Typically, most motorhomes betray their commercial vehicle origins in the cabs. Although most built since the late 1990s have come with power-assisted steering, it's only recently that items such as twin airbags and air-conditioning have become more readily available. Plus, if you want a better-than-average stereo system (although again bear in mind most motorhomes are a lot noisier than modern-day cars), you'll probably have to specify it as an option.
The most popular motorhome base vehicles are the Fiat Ducato (also marketed as the Peugeot Boxer), the Volkswagen Transporter, the Mercedes Sprinter, the Ford Transit and Renault's Trafic and Master.
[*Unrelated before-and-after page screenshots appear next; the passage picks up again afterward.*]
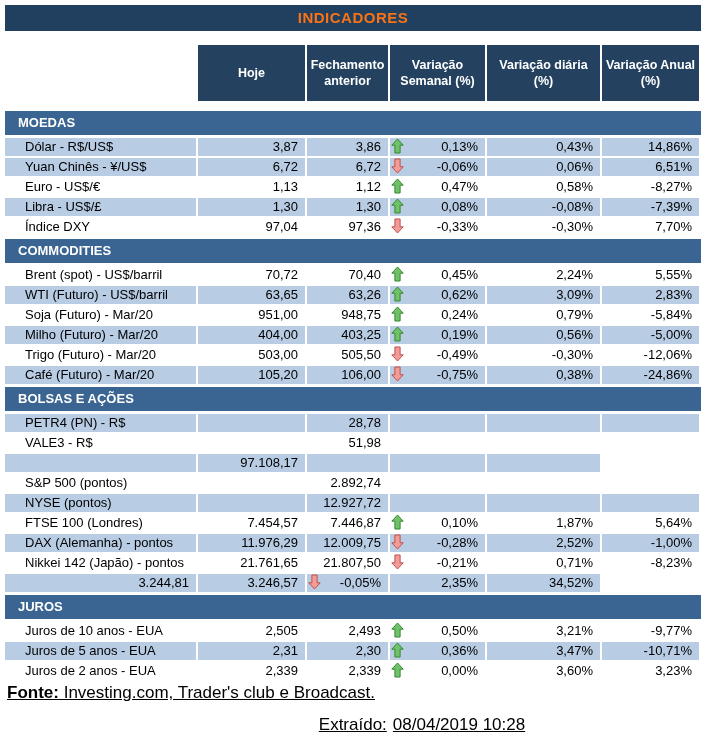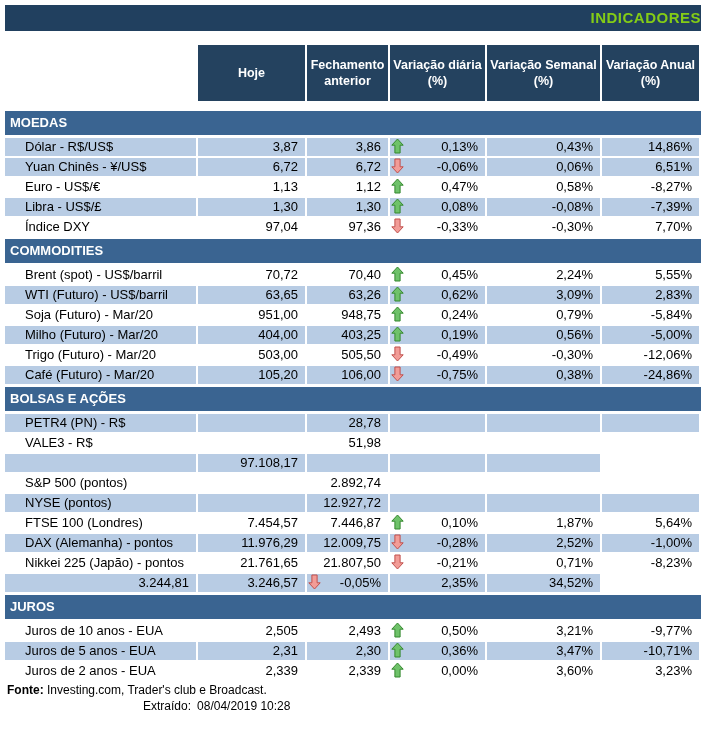--- a/index.html
+++ b/index.html
@@ -5,8 +5,8 @@
   html,body{margin:0;padding:0;background:#ffffff;width:706px;height:743px;overflow:hidden;
     font-family:"Liberation Sans","DejaVu Sans",sans-serif;color:#000;}
   .page{width:696px;margin:5px 0 0 5px;}
-  .title-bar{height:26px;line-height:26px;background:var(--title-bar);color:#84cc16;
-    font-weight:bold;font-size:15px;text-align:right;letter-spacing:.5px;margin-bottom:14px;}
+  .title-bar{height:26px;line-height:26px;background:var(--title-bar);color:#f97316;
+    font-weight:bold;font-size:15px;text-align:center;letter-spacing:.5px;margin-bottom:14px;}
   .grid{display:grid;grid-template-columns:191px 107px 81px 95px 113px 97px;column-gap:2px;}
   .header-row{margin-bottom:10px;}
   .h-spacer{background:transparent;}

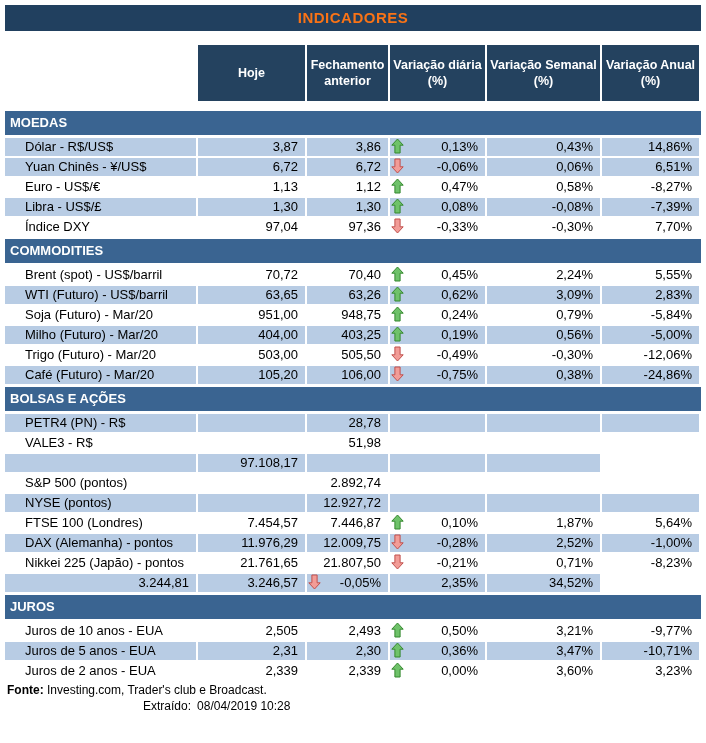--- a/index.html
+++ b/index.html
@@ -39,8 +39,8 @@
     <div class="h-spacer"></div>
     <div class="h-cell">Hoje</div>
     <div class="h-cell">Fechamento anterior</div>
+    <div class="h-cell">Variação Semanal (%)</div>
     <div class="h-cell">Variação diária (%)</div>
-    <div class="h-cell">Variação Semanal (%)</div>
     <div class="h-cell">Variação Anual (%)</div>
   </div>
 

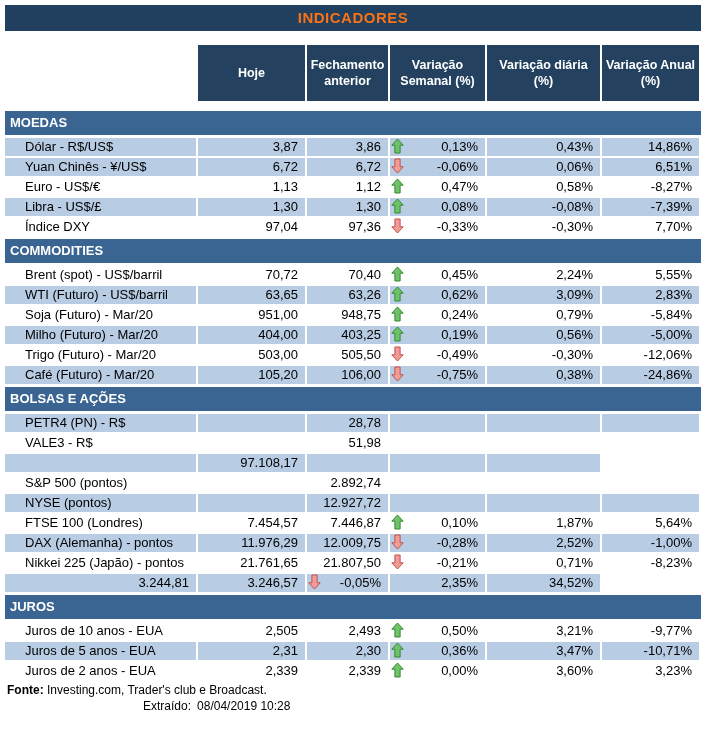--- a/index.html
+++ b/index.html
@@ -14,7 +14,7 @@
     display:flex;align-items:center;justify-content:center;text-align:center;
     height:56px;line-height:1.3;padding:0 2px;box-sizing:border-box;}
   .section-bar{height:24px;line-height:24px;background:var(--section-bar);color:#fff;
-    font-weight:bold;font-size:13px;padding-left:5px;box-sizing:border-box;}
+    font-weight:bold;font-size:13px;padding-left:13px;box-sizing:border-box;}
   .rows{display:flex;flex-direction:column;row-gap:2px;margin:3px 0;}
   .cell{height:18px;line-height:18px;font-size:13px;box-sizing:border-box;overflow:hidden;white-space:nowrap;}
   .blue .cell{background:var(--row-blue);}

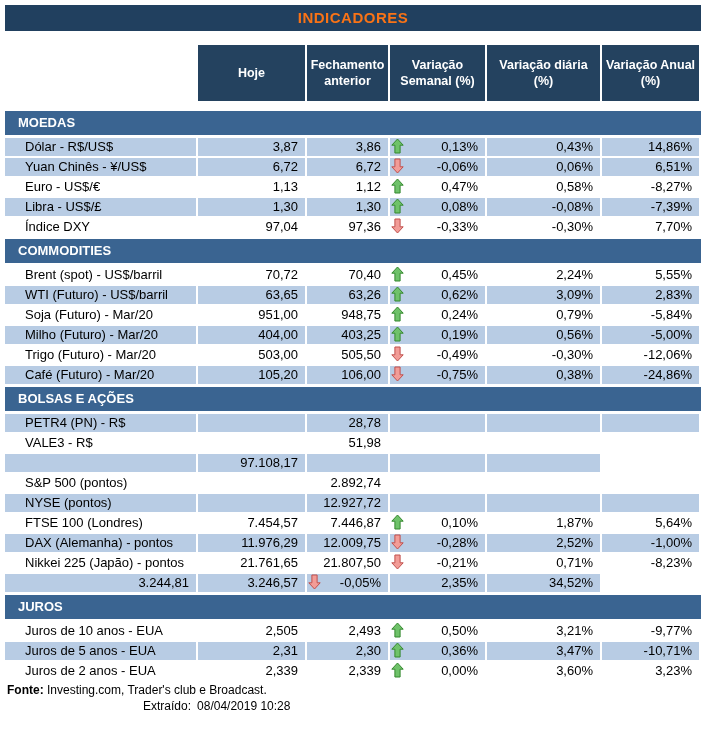--- a/index.html
+++ b/index.html
@@ -308,7 +308,7 @@
             <div class="cell num">-1,00%</div>
           </div>
           <div class="grid row white">
-            <div class="cell label">Nikkei 225 (Japão) - pontos</div>
+            <div class="cell label">Nikkei 142 (Japão) - pontos</div>
             <div class="cell num">21.761,65</div>
             <div class="cell num">21.807,50</div>
             <div class="cell diaria">

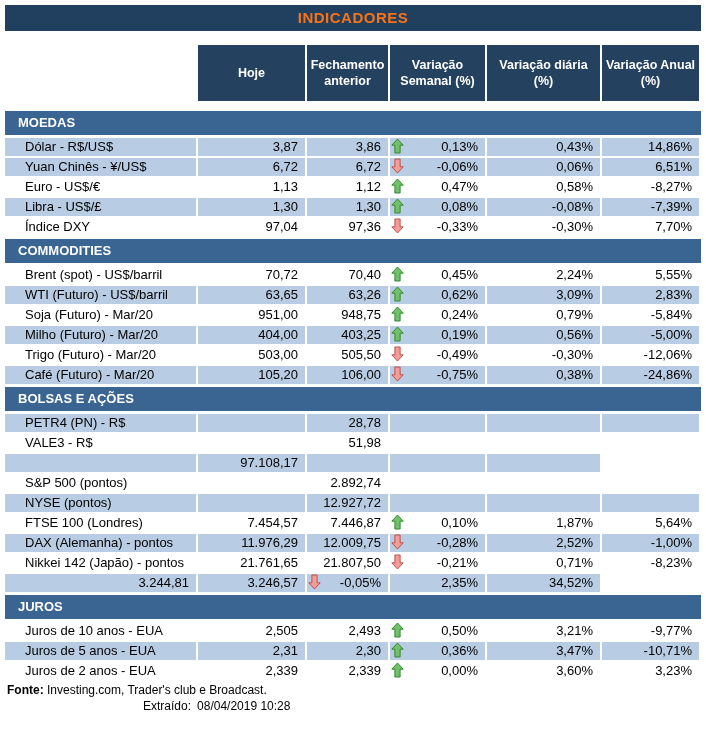--- a/index.html
+++ b/index.html
@@ -24,7 +24,7 @@
   .cell.diaria{display:flex;justify-content:space-between;padding:0 7px 0 1px;}
   .arrow{width:14px;height:16px;display:inline-flex;align-items:center;}
   .arrow svg{width:13px;height:16px;display:block;}
-  .footer{margin-top:3px;font-size:12px;}
+  .footer{margin-top:3px;font-size:17px;text-decoration:underline;}
   .fonte-line{padding-left:2px;}
   .extraido-line{margin-left:138px;margin-top:2px;}
   .extraido-line .val{margin-left:6px;}

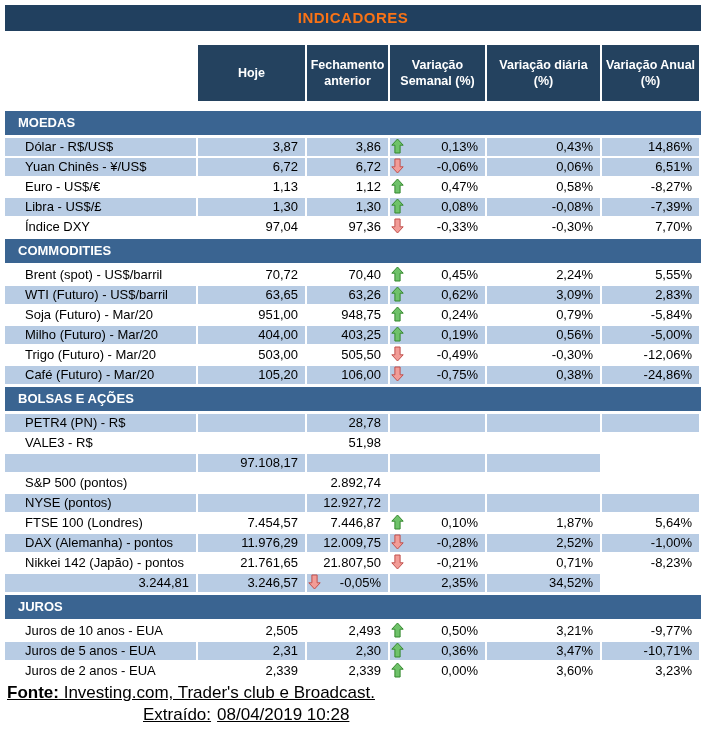--- a/index.html
+++ b/index.html
@@ -26,7 +26,7 @@
   .arrow svg{width:13px;height:16px;display:block;}
   .footer{margin-top:3px;font-size:17px;text-decoration:underline;}
   .fonte-line{padding-left:2px;}
-  .extraido-line{margin-left:138px;margin-top:2px;}
+  .extraido-line{margin-left:138px;margin-top:12px;text-align:center;}
   .extraido-line .val{margin-left:6px;}
 </style>
 </head>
Each come with an array of engine, overall specification and even payload options - be sure to check these out carefully to ensure you know exactly what you are getting.
You can request a test drive if you are close to making the decision to buy. If you're driving a motorhome for the first time, remember motorhomes are based on commercial vehicles and have different driving characteristics to cars. Larger motorhomes can have considerable tail overhangs (the distance between the rear wheels and the end of the vehicle) that need to be taken into consideration in general road use as well as for tight manoeuvres.
In their role as - homes on wheels, all motorhome interiors are a compromise between space and specification. Take into account the number of occupants, who will sleep where and whether they can travel in seats designated for travel, as well as your priorities for kitchen and washroom equipment and space.
Smaller motorhomes can be easier to park and store, while obviously larger units offer more interior space that can be so vital, especially if you're considering using your vehicle over longer periods of time.
Most motorhomes can accept an awning, which adds extra living space. Similarly, some owners like to make their vehicles even more versatile with the addition of bike racks, extra storage boxes and so forth.
Consider also when you'll be using your vehicle. For example, if you're planning extensive winter use you'll need to ensure the location of water tanks and plumbing are capable of coping with extremes of cold. In hotter climates you might consider an air-conditioning unit for the living quarters.
The majority of motorhomes have their own mains hook-up, allowing you to plug into a 230V electricity supply on a UK site. This is often allied to a charging system and a 12V leisure battery supply. Here are some other aspects to consider:
- Sleeping berths and ease of bed making. Recent trends point towards the increasing popularity of fixed beds, with bunk beds being especially popular with children. Make sure you're happy not just with the size, but the location of the beds, especially the overcab bed where head space can be limited and access not always easy. Ventilation and heating can also be issues here.
- Kitchen facilities. You can expect to find fridge/freezers, full cookers, microwaves and hot and cold running water in a modern motorhome, or just a couple of gas rings. As well as the location of such items, check also for workspace and overall storage.
- Washroom facilities. Expect anything up to plumbed-in, water-flushing toilets and large shower cubicles. Space is often at a premium here, especially if the washroom is to double up as extra storage space or drying rooms for wet clothing and the like.
- Lounging. Seating is another matter of personal taste. If TV-watching is a priority, consider where the TV will go as well as whether the seating arrangements are suitable.
- Storage. Layout often dictates how much space is left for storage, and the other items you want to take with you may determine your storage preferences (bikes, fishing gear, outside chairs and tables, barbecues and more). Floor plans that include fixed beds often mean large storage areas under the beds themselves, which may be accessible from outside. Another fairly recent trend is for "garage" models, normally a coachbuilt motorhome with a large exterior-access storage area at the rear.
- Winter travel. If you're likely to camp in colder weather consider choosing a unit with an insulated water system so it will still work on a freezing morning.